Bird laughed and said, “I mean he belonged to an older school of acting than that which now prevails. In any case, a well-cured jambon is the tastiest of meats. Who knows better than I? But dear Freddie is sadly missed. And your mother too …Melanie, wasn’t it? Of course it was. I recall dear Sir Ralph at a cast lunch given by some unusually generous management saying, ‘I think I shall start with a slice of Melanie accompanied by the merest morsel of Pomona Ham.’ Such a wag, dear Ralph.”
Dick Dee, who had been regarding Rye with some concern, said sharply, “I think, to persuade us of that, you might have found a better example of his wit.”
“I’m sorry,” said Bird, acting being taken aback. “Perhaps it wasn’t dear Ralph. Sir John, perhaps? G, of course, not M. Not his style at all.”
“I was commenting on the matter rather than the manner,” said Dee, glancing significantly at Rye.
“What? Oh, I see. My dear, I’m so sorry. No offence intended. I recall dear Freddie laughed like a drain.”
“No offence taken,” said Rye, smiling.
“There, you see, Dick. You’re far too sensitive. Now is no one going to introduce me to this fine-looking young man whose face also looks strangely familiar?”
“That’s because he is Detective Constable Bowler, who was so ably assisting DCI Pascoe on that same day you met Rye,” said Dee.
“Well, well. DiCaprio eat your heart out,” said the actor-manager, taking Bowler’s hand and squeezing it hard.
“Nice to meet you,” said Hat, pulling his hand away.

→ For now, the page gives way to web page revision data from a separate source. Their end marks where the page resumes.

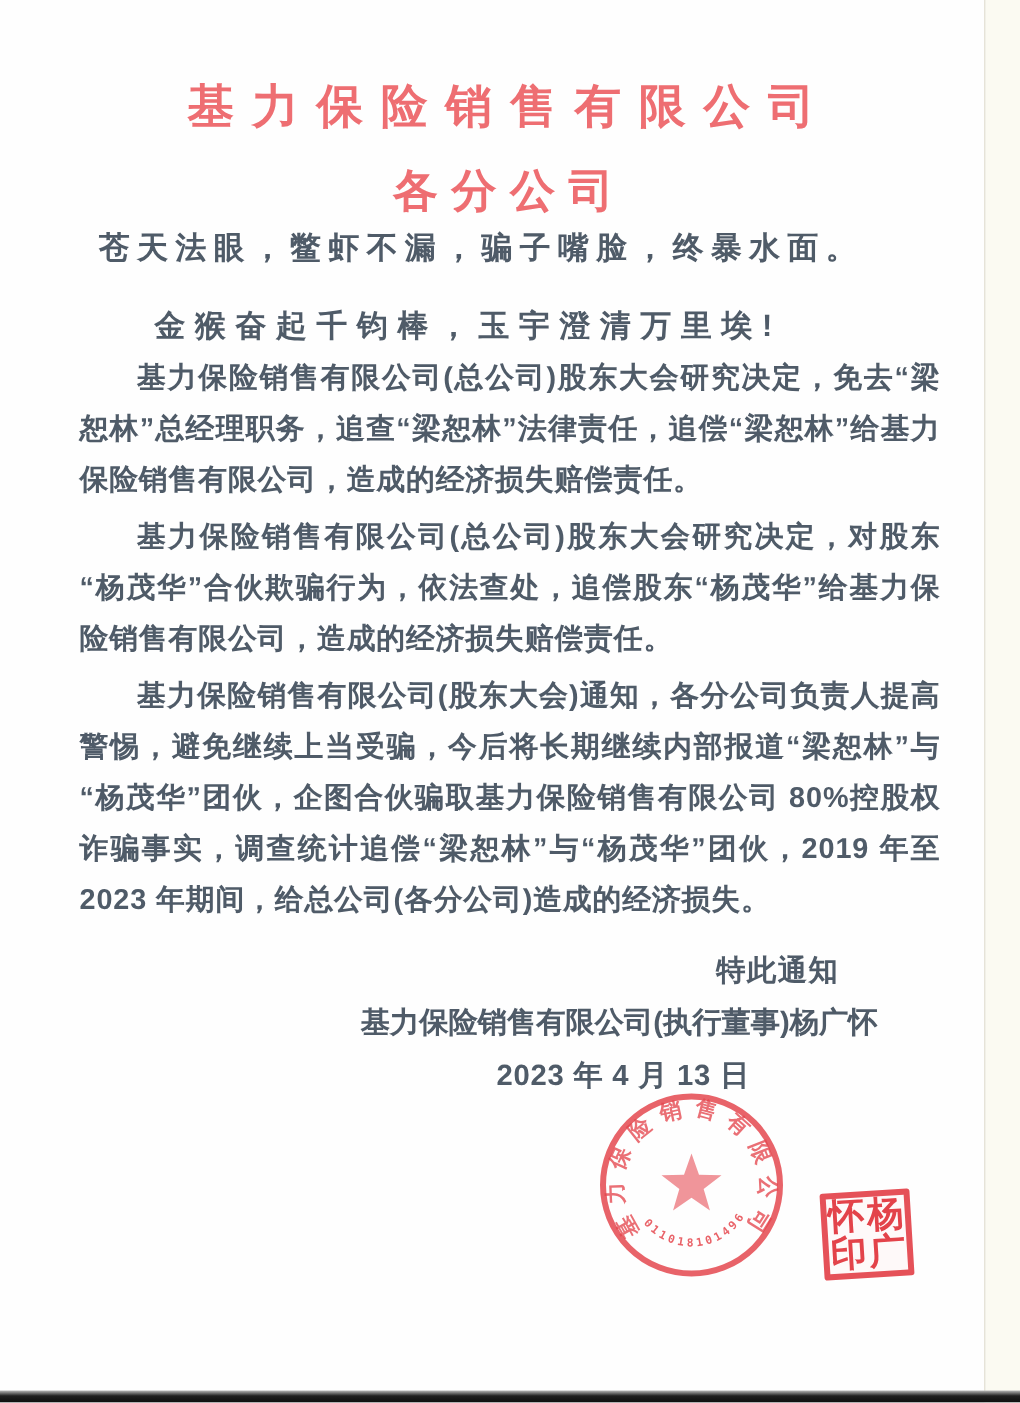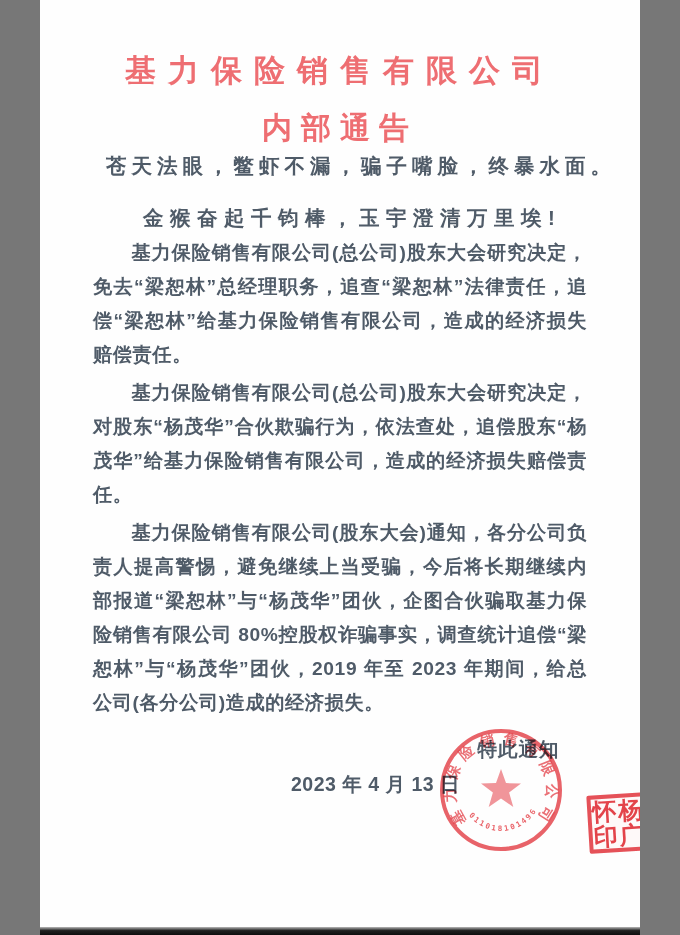--- a/index.html
+++ b/index.html
@@ -9,7 +9,7 @@
   }
   .page{
     position:relative;
-    width:600px;height:935px;
+    width:680px;height:935px;
     margin:0 auto;
     background:#fefefe;
     overflow:hidden;

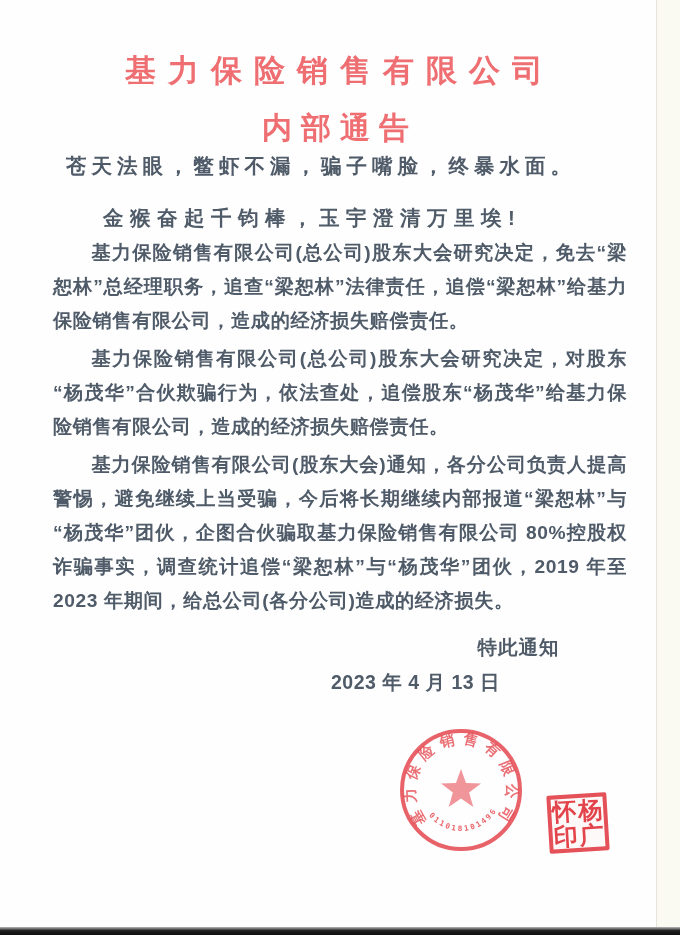--- a/index.html
+++ b/index.html
@@ -123,7 +123,7 @@
 
   <div class="doc">
     <h1 class="title-main">基力保险销售有限公司</h1>
-    <h2 class="title-sub">内部通告</h2>
+    <h2 class="title-sub">各分公司</h2>
 
     <p class="slogan slogan-2">苍天法眼，鳖虾不漏，骗子嘴脸，终暴水面。</p>
     <p class="slogan slogan-1">金猴奋起千钧棒，玉宇澄清万里埃!</p>

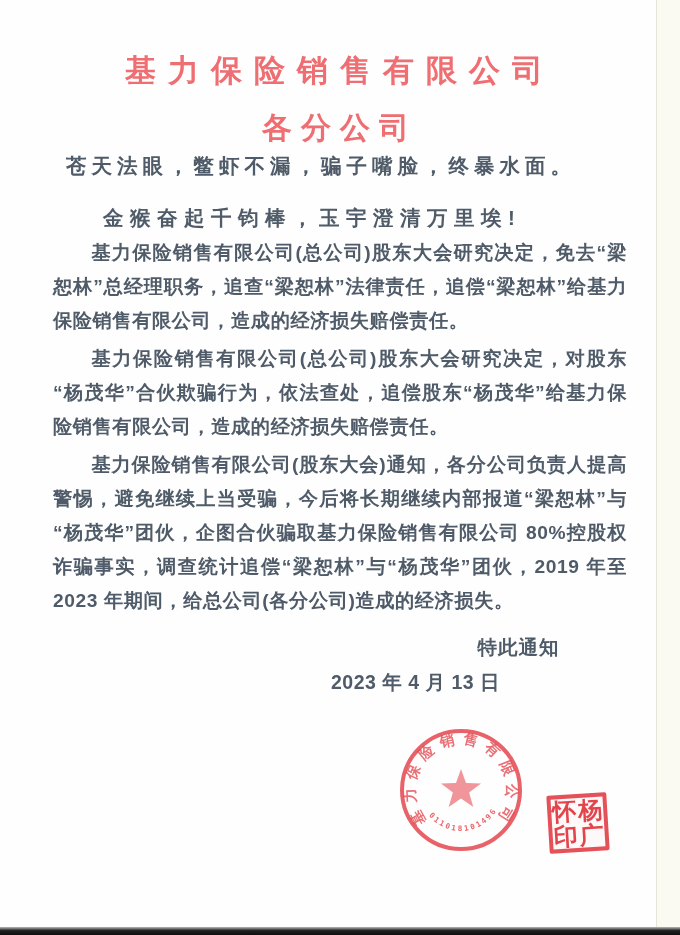--- a/index.html
+++ b/index.html
@@ -134,6 +134,7 @@
 
     <div class="closing">
       <p class="closing-notice">特此通知</p>
+      <p class="closing-sig2">基力保险销售有限公司(执行董事)杨广怀</p>
       <p class="closing-date">2023 年 4 月 13 日</p>
     </div>
   </div>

“I hope we may improve our acquaintance also,” murmured Bird. Then, like a grand duchess signalling an audience was over, he turned abruptly to the painting and said, “So, Dick, this is one of your masterpieces, is it? Hmmm.”
The hmmm was the first thing that Hat had liked about the man. It spoke a whole hiveful of reservations.
The two men stepped closer to the painting and Hat took Rye by the arm and steered her away, saying, “Why don’t we take a look at that engraver woman?”
“Because it sounds like metalwork?” said Rye. “I bet at school you were hot on metalwork.”
“You bet. Straight A’s. Talking of which, that asshole Ambrose is a bit over the top, isn’t he?”
“Bird? He’s harmless. Just an act.”
“Acting being a great actor, you mean?”
“It happens all the time. Of course, if you can’t hack it on the stage, you soon get found out. But Bird’s acting being an old-fashioned actor-manager which is a much meatier role. To give him his due, he does a pretty good job. Have you seen any of his productions?”
“Not yet,” said Bowler, wondering if he was going to have to brush up his Shakespeare as well as his art to get near this girl. He was full of curiosity over the revelation that she came from a theatrical family, but a close study of the psychology of interrogation had taught him the supreme importance of rhythm and timing in getting a result. So another place, another time …
“Is he acting being gay as well?” he said.
“Think he fancies you? Now that’s really vain,” she said.
“The way he shook my hand, either he fancies me or he’s a member of some Lodge I don’t know about.”
“So it’s true. You do have to be a homophobic mason to get on in the Filth,” she said.
But she said it with an affectionate smile and he smiled back as he replied, “I thought everyone knew that. Now why don’t we go and look at some etchings?”